Yemen — A top Yemeni investigative journalist who died under dubious circumstances — while investigating corruption by oil companies — was poisoned, an autopsy now reveals.
Mohammed al-Absi — “whose work explored the corrupt relations between powerful militias and prominent businessmen,” reports the New Arab — was having dinner in capital city, Sana’a, with a cousin in December when both had to be rushed to the hospital — and the prominent journalist ultimately died.
Post-mortem test results reveal that Mohammed Alabsi was poisoned
His final days was investigating Houthis & Saleh oil companies pic.twitter.com/HCE457LjWt
— Baraa Shiban (@BShtwtr) February 5, 2017
Al-Absi’s sudden and inexplicable death fueled suspicions among friends and family, as well as from the Yemeni journalists’ union — which called for an investigation.
Some speculated al-Absi had suffered a heart attack or other acute condition, but — delaying a proper funeral for three weeks — samples were flown to Jordan for analysis and proved this week the journalist had been poisoned.
Both the Yemeni Journalists’ Syndicate and the International Federation of Journalists — which have joined forces to demand an official probe — issued a statement of mourning shortly after al-Absi’s untimely death, with IFJ President Philippe Leruth stating,
“We are troubled by the passing of Mohamed al-Absi in such unclear circumstances and support his family and the YJS in their demands for a serious and independent investigation in the case as well as an autopsy by a doctor representing the union to clarify the cause of his death.”
OilPrice.com reports, “Al-Absi was a prominent Yemeni investigative journalist said to have been investigating oil companies owned by Houthi leadership. He had published a series of reports over the past years, focused on corruption, particularly in the energy industry and in relation to arms deals.
“Human rights activists are responsible for the claims that Al-Absi was investigating oil and gas companies allegedly operating on the black market. Activists published several documents that were in the journalist’s possession after his death.”
According to the outlet, one of the documents published post mortem concerns Houthi spokesman Mohammed Abdul Salam, who allegedly owns an oil company primarily working the black market to sell in Houthi rebel-controlled areas of Yemen, while the New Arab says another surrounds Dagsan Mohammed Dagsan, an arms dealer.
Journalists have always faced stated and unstated threats of physical harm when investigating behind-the-curtain business dealings and political corruption — and the mysterious demise of al-Absi appears to be no exception.
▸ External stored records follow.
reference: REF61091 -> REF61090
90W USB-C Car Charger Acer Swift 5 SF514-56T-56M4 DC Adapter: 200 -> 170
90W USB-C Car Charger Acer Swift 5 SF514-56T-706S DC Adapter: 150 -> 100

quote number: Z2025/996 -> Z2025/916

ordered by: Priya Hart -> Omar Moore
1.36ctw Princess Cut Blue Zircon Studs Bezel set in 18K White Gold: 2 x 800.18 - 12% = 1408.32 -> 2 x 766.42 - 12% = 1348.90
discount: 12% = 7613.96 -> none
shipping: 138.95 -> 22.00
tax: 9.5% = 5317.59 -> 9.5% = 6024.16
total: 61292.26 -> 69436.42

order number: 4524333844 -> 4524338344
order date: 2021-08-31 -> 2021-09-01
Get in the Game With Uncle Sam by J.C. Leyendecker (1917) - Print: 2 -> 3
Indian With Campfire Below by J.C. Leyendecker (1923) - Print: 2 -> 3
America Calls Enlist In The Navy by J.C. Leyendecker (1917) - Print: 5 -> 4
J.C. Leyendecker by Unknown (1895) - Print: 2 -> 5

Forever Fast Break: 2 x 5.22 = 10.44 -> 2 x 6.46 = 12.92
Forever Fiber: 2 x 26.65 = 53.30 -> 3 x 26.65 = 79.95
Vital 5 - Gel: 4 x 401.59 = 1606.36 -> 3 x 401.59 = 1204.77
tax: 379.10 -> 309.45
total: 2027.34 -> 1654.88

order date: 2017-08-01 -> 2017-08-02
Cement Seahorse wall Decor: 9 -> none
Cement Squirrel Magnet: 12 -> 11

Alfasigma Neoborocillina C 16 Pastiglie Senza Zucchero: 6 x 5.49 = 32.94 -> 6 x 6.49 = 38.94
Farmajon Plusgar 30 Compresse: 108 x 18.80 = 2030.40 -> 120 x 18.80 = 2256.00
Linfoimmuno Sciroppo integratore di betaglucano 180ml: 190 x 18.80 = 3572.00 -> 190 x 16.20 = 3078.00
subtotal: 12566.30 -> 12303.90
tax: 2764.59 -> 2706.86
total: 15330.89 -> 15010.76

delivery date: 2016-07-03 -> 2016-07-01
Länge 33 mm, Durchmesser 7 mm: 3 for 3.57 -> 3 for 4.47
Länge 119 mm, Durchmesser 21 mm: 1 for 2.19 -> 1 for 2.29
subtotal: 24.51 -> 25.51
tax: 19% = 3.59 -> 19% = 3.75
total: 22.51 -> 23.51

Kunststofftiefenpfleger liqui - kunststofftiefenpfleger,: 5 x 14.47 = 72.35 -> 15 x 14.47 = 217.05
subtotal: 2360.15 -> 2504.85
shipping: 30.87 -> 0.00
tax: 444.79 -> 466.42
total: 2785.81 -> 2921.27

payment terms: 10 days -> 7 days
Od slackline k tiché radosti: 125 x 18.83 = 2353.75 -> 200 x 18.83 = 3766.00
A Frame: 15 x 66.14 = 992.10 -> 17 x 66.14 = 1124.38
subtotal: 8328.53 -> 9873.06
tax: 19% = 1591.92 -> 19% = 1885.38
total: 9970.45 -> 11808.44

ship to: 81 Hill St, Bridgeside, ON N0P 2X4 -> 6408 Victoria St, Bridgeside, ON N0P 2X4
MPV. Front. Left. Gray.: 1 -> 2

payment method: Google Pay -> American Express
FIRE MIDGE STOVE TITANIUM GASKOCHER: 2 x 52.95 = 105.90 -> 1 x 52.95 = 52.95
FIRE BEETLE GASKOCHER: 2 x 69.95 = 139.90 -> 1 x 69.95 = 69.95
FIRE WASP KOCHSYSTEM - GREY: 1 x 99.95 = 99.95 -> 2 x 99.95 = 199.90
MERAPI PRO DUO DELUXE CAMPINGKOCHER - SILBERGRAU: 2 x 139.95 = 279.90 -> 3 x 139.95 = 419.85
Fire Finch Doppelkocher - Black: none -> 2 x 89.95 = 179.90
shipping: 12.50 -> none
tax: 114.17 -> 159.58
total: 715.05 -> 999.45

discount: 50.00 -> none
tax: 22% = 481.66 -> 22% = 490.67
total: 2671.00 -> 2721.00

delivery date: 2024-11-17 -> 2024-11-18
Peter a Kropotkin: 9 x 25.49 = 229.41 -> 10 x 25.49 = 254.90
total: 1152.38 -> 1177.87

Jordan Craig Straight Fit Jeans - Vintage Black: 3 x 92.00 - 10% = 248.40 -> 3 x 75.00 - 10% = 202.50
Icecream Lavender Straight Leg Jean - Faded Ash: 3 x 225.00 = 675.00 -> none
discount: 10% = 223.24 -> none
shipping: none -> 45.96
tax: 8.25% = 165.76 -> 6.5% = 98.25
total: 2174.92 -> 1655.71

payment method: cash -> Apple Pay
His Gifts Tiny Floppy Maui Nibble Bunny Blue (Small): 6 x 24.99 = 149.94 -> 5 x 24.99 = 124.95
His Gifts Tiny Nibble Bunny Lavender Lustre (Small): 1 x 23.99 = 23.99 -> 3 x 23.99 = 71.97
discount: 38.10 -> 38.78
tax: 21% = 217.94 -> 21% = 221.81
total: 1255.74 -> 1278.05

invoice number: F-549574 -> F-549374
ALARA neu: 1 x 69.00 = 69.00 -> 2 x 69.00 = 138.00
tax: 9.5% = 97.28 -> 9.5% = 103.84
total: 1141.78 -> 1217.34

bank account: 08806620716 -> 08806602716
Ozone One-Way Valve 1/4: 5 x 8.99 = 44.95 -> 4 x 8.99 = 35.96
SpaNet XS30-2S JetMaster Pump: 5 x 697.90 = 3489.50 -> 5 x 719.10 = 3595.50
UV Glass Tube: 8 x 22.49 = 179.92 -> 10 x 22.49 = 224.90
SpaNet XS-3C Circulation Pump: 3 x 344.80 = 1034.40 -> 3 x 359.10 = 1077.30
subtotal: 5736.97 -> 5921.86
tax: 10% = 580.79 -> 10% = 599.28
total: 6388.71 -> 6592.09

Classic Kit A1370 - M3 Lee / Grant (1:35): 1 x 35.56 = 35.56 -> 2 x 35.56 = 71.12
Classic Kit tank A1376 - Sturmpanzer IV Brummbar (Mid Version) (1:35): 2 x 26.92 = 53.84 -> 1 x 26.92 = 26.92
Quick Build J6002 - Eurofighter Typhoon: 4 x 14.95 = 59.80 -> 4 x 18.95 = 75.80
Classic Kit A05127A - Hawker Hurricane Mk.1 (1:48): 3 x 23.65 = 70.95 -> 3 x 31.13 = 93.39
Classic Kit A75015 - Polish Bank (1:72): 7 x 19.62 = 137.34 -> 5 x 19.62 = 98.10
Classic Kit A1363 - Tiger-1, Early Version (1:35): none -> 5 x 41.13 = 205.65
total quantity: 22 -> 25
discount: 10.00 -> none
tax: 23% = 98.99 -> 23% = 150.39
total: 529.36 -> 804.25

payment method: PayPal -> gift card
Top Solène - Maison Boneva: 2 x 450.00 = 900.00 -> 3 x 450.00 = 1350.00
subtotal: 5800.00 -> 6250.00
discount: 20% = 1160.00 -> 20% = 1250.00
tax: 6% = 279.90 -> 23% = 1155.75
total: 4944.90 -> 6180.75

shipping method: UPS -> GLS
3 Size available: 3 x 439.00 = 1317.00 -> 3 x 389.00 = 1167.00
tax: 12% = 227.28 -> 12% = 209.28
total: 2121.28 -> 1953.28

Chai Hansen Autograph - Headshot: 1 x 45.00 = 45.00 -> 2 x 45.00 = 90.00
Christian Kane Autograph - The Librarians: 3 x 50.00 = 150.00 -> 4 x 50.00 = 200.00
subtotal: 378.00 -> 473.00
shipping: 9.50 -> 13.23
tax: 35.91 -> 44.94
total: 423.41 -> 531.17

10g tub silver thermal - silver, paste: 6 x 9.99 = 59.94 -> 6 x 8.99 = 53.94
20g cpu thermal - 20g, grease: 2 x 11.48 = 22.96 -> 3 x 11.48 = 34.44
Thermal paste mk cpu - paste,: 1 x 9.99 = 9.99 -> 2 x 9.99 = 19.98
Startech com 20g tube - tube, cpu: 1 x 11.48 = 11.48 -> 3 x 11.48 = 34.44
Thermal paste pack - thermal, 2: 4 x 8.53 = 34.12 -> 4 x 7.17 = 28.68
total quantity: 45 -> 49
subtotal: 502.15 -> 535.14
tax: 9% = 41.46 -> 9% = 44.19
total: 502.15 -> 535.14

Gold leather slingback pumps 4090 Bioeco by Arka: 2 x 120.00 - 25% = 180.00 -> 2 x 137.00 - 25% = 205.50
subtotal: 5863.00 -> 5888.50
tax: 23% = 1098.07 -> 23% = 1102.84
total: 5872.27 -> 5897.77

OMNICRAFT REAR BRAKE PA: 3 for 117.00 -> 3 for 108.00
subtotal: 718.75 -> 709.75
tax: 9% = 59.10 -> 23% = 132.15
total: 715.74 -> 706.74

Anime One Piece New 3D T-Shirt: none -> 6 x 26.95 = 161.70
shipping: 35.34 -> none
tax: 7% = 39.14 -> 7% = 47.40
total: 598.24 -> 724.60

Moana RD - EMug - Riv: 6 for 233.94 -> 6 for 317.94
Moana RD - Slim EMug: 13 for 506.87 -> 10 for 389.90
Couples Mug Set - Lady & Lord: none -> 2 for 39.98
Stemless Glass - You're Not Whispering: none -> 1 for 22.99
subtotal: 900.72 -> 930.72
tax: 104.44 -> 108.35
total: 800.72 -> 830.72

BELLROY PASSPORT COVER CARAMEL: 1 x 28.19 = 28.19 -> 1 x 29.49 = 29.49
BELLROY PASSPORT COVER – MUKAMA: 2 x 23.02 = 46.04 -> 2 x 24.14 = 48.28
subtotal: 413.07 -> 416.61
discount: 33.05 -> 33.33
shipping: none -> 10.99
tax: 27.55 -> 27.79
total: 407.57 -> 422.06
“In a joint statement, advocates called upon the state prosecution to start a ‘transparent investigation’ saying that al-Absi played an ‘exceptional role against corruption,’” the New Arab reports.
A separate statement from the groups investigating the death — including his family, two local nongovernmental organizations (NGOs), the YJS, and Sana’a Center for Studies — emphasized they had “not received financial support from any party or political entity” to conduct the probe.
News al-Absi had been fatally poisoned comes amid incendiary tensions of the proxy war between Iran and Saudi Arabia over Yemen — and further bellicose posturing by the United States over the supposed threat of terrorism from Tehran.
Journalists reporting from conflict zones in the Middle East have been persecuted and even killed for their efforts — besides al-Absi, American journalist Serena Shim died in Turkey in 2014, under wholly suspicious conditions while investigating connections between various politicians and the Islamic State.
Although crucial details about the poisoning of al-Absi remain unknown, the fact he was covering corruption and the dealings of oil companies certainly lends potential motivation for murder.